Estes são os elementos determinantes. Mas existem os elementos não determinantes; são os elementos componentes, que também fazem parte da linguagem cinematográfica: fotografia, intérpretes, cenografia. O caráter essencial dessa nova linguagem é a sua universalidade, que evita o obstáculo da multiplicidade de línguas.

Vistas essas observações conceituais, surge a preocupação de como o cinema e todas as outras artes podem ser manipuladas.

Adorno (2009) descreveu muito bem essa preocupação, pois para ele a arte havia se transformado em consumo industrializado e, como tal, padronizado, como tabletes de chocolate ou qualquer outro tipo de produto da indústria. A arte, que teria a capacidade de fazer um retrato sincero da existência humana, foi despersonalizada, inserindo-se na “indústria cultural”. A industrialização da cultura não só padroniza todos os meios de expressão artística como impõe o consumo para todos os tipos de idade, principalmente jovens, que não são instigados à crítica e à observação.
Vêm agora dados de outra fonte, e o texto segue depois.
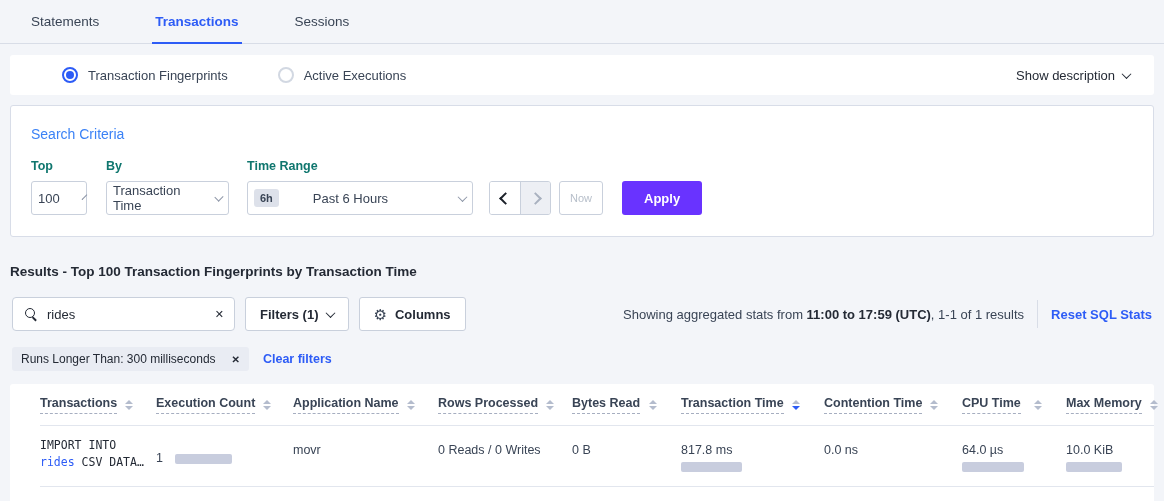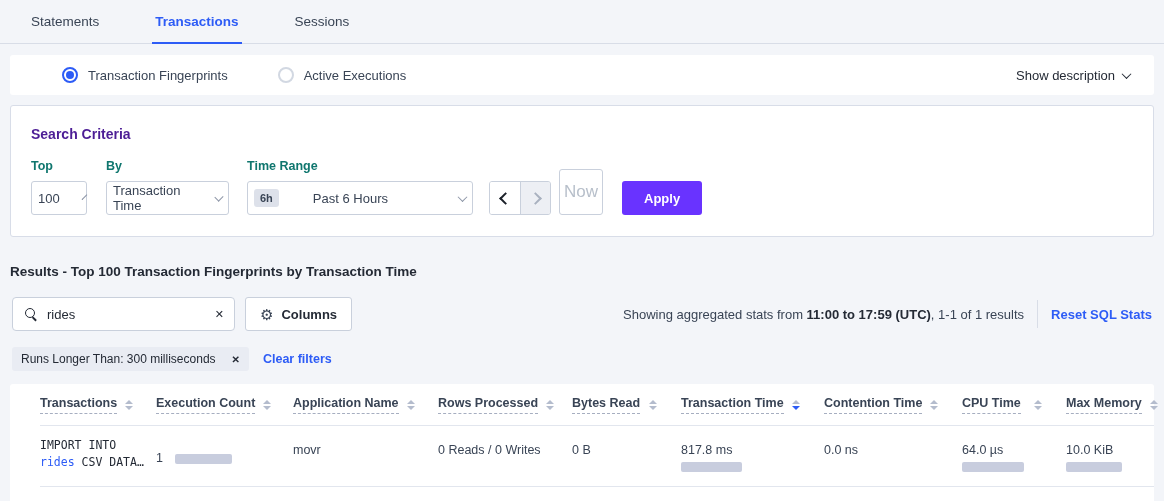"Search Criteria" .crit-title { color: #4c1d95 -> #3b82f6; font-weight: bold -> normal }
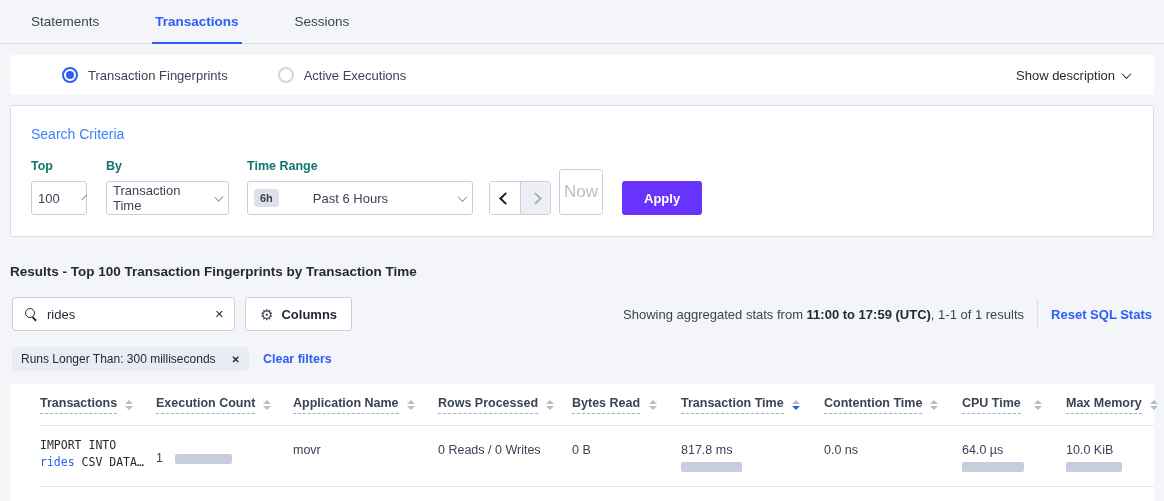"Now" .now-btn { font-size: 17px -> 11px; height: 46px -> 34px }
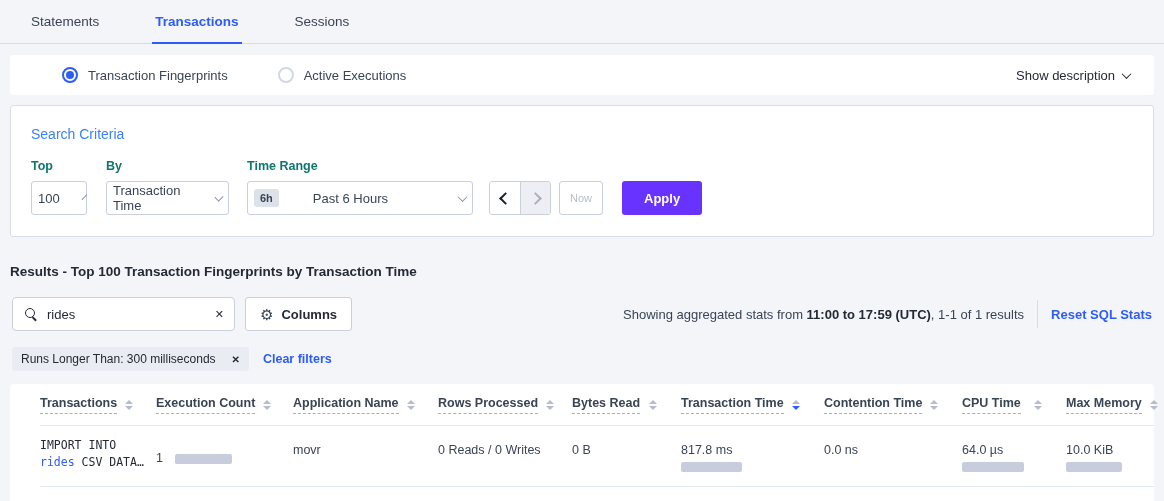"Filters (1)" div.btn-outline { html: none -> <div> <span>Filters (1)</span> <span></span> </div> }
Tal como Adorno e outros pertencentes à Escola de Frankfurt advertem, apropriada pela indústria cultural, transmutada em semiformação, a arte transforma-se em seu oposto. Ao invés de constituir-se num pensamento, manifestação, criação e expressão aberta e livre, desestruturante, contribuindo para a crítica e não para a reprodução da barbárie, seja qual for, uma vez submetida à lógica do mercado, a arte perde as suas possibilidades de criação, circulação e distribuição de conhecimento e sensibilidades. Uma vez instrumentalizada pela indústria cultural e para a indústria cultural, irá servir apenas para a “coisificação” das consciências dos consumidores. Se assim for, desvirtuada pela indústria cultural, a arte perde sua própria natureza, uma vez que não se exprime mais.

Pensando nesse sentido, podemos distinguir dois tipos de cinema: o cinema hollywoodiano – baseado no star system, com todas as regras que lhe são próprias – e um cinema “descolonizado”, que está à margem do sistema. O cinema hollywoodiano hegemônico-imperialista, por impor sua força e seus padrões como se fosse a única forma correta de fazer cinema, usando os termos de Pierre Bourdieu (2009), exercendo uma violência simbólica, estaria se adequando à lógica da indústria cultural. E o cinema “descolonizado”, por não possuir regra específica, rompe com os modelos estereotipados, o que o desvincula da produção em série. Cinema esse de Jean Luc Godard, Kurosawa, Antonioni e Kim-ki-Duk, entre outros, o que o aproxima do conceito de cinema como linguagem e como arte.

Na época em que vivemos, dita pós-moderna, devemos privilegiar a heterogeneidade e a diferença como forças libertadoras na redefinição do discurso cultural, e não mais nos prender à padronização do conhecimento e da produção.